To: tekboy who wrote (24071)4/9/2002 10:58:26 AM
From: Nadine Carroll  Read Replies (1) | Respond to of 281500
 
Dr. Manhattan has read today's NY Times editorial, and he dissects it, piece by unflattering piece:

blissfulknowledge.blogspot.com



To: tekboy who wrote (24071)4/9/2002 11:22:31 AM
From: Win Smith  Read Replies (2) | Respond to of 281500
 
"blogger" is a recent coinage used to describe someone who maintains a web log, that is, a frequently-updated, publicly available online diary or collection of musings.

Hmmm. Going back up the chain, we find a ref to this tekboy-esque definition: quinion.com

A blogger is a person who keeps a Web log, or blog for short. The idea started sometime in 1998, but really caught on in 2000, to the extent that there are now thousands of bloggers and blogs about.

In case anybody thinks this is sneaking in under the radar, the good gray Times picked up the trail a month and a half ago, leading with yet another concise summary

Is Weblog Technology Here to Stay or Just Another Fad nytimes.com

For the last two years or so, so-called Weblogs have slowly built a following among Internet users who like to dash off a few random thoughts, post them on a Web site and read similar musings by others. In the last two months, the universe of Weblogs has grown more quickly, with mainstream media analysts praising "blogs," as the sites are known, for bringing a new type of expression to the Internet, and perhaps undermining the hegemony of global media giants.

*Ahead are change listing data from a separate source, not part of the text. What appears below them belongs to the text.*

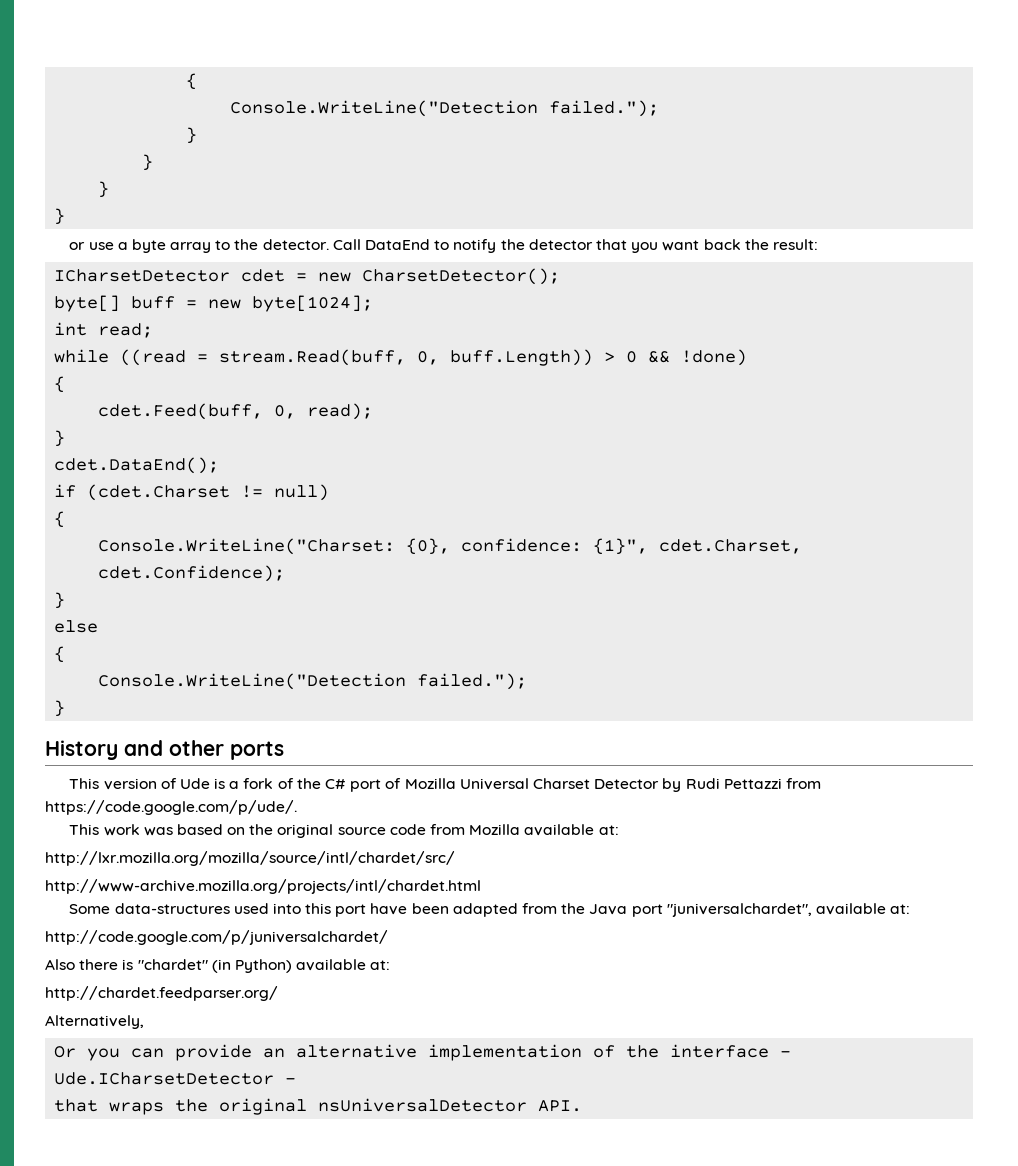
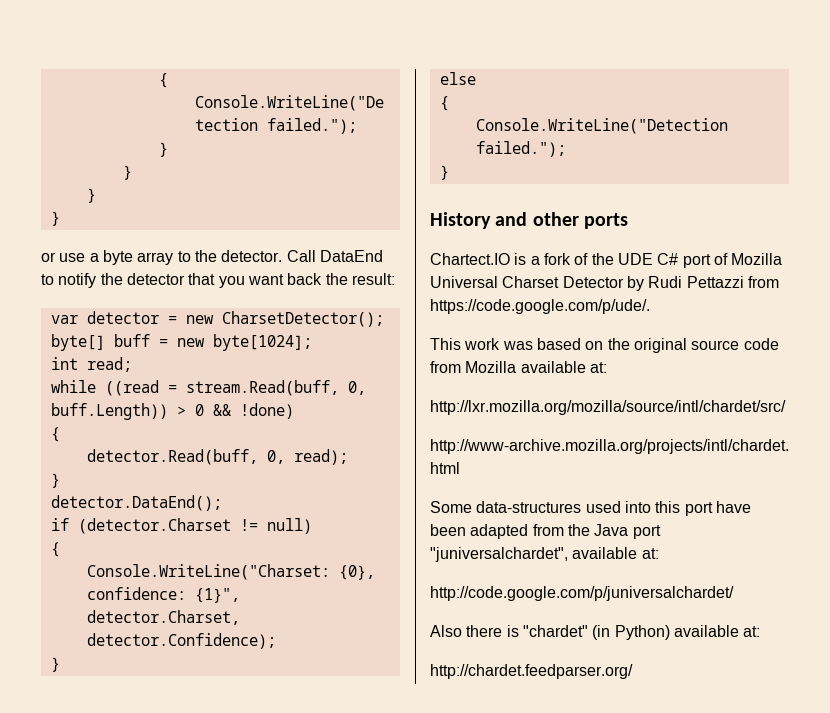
[54,269,286,282] ICharsetDetector cdet -> [50,311,159,324] var detector
[98,403,264,420] cdet.Feed(buff, -> [86,449,258,465] detector.Read(buff,
[54,457,220,474] cdet.DataEnd(); -> [50,495,222,511] detector.DataEnd();
[87,484,231,501] (cdet.Charset -> [77,518,231,534] (detector.Charset
[659,539,803,554] [98,565,286,582] cdet.Charset, cdet.Confidence); -> [86,610,240,625] [86,633,276,649] detector.Charset, detector.Confidence);
[69,778,210,790] This version of Ude -> [430,253,510,265] Chartect.IO
(321, 783) none -> [617,253,653,265] UDE
[45,1015,144,1029] [54,1044,792,1061] [54,1072,297,1085] [54,1098,583,1115] // Alternatively, // Or you can provide an alternative implementation of the interface - Ude.ICharsetDetector - // that wraps the original nsUniversalDetector API. -> (633, 671) none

Undermining the hegemony of global media giants? In the bloggers' dreams, I guess. Anybody getting their news that way is in somewhat worse shape than the local bloviating pundit junkies.

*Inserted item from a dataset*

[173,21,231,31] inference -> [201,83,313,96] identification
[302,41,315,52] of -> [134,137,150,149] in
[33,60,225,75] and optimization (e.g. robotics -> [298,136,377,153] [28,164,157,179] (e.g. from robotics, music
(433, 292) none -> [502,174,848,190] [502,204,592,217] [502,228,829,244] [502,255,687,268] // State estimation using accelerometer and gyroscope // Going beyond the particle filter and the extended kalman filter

The NYT apparently having made a deal with google to purge direct indexing of their articles, I had to pick that link up indirectly, through this apparent meta-blogger site: microcontentnews.com , which had this amusing lead:

It's almost become a game in the weblog community: the Mass Media press offers up a new article about weblogs, and within minutes bloggers have pounced on the article, savaging it with brutal critiques and commentary.

A recent article by John Dvorak (of PC Magazine) demonstrates the pattern: a traditional journalist comes across weblogs for the first time, and writes an enthusiastic piece about the "proliferation of public diaries". Little does he know that he's a lamb heading for the slaughter. Weblogs and magazines immediately shred the piece, condemning it as "shallow" and "inaccurate". Other weblogs pile on with their own brutal assessments: "[W]hat this piece really needed was an editor to kill it."

After a day or two of frenzied feeding, the bloody carcass of a once proud journalist is left to be picked over on Blogdex.


Microcontent sounds about right.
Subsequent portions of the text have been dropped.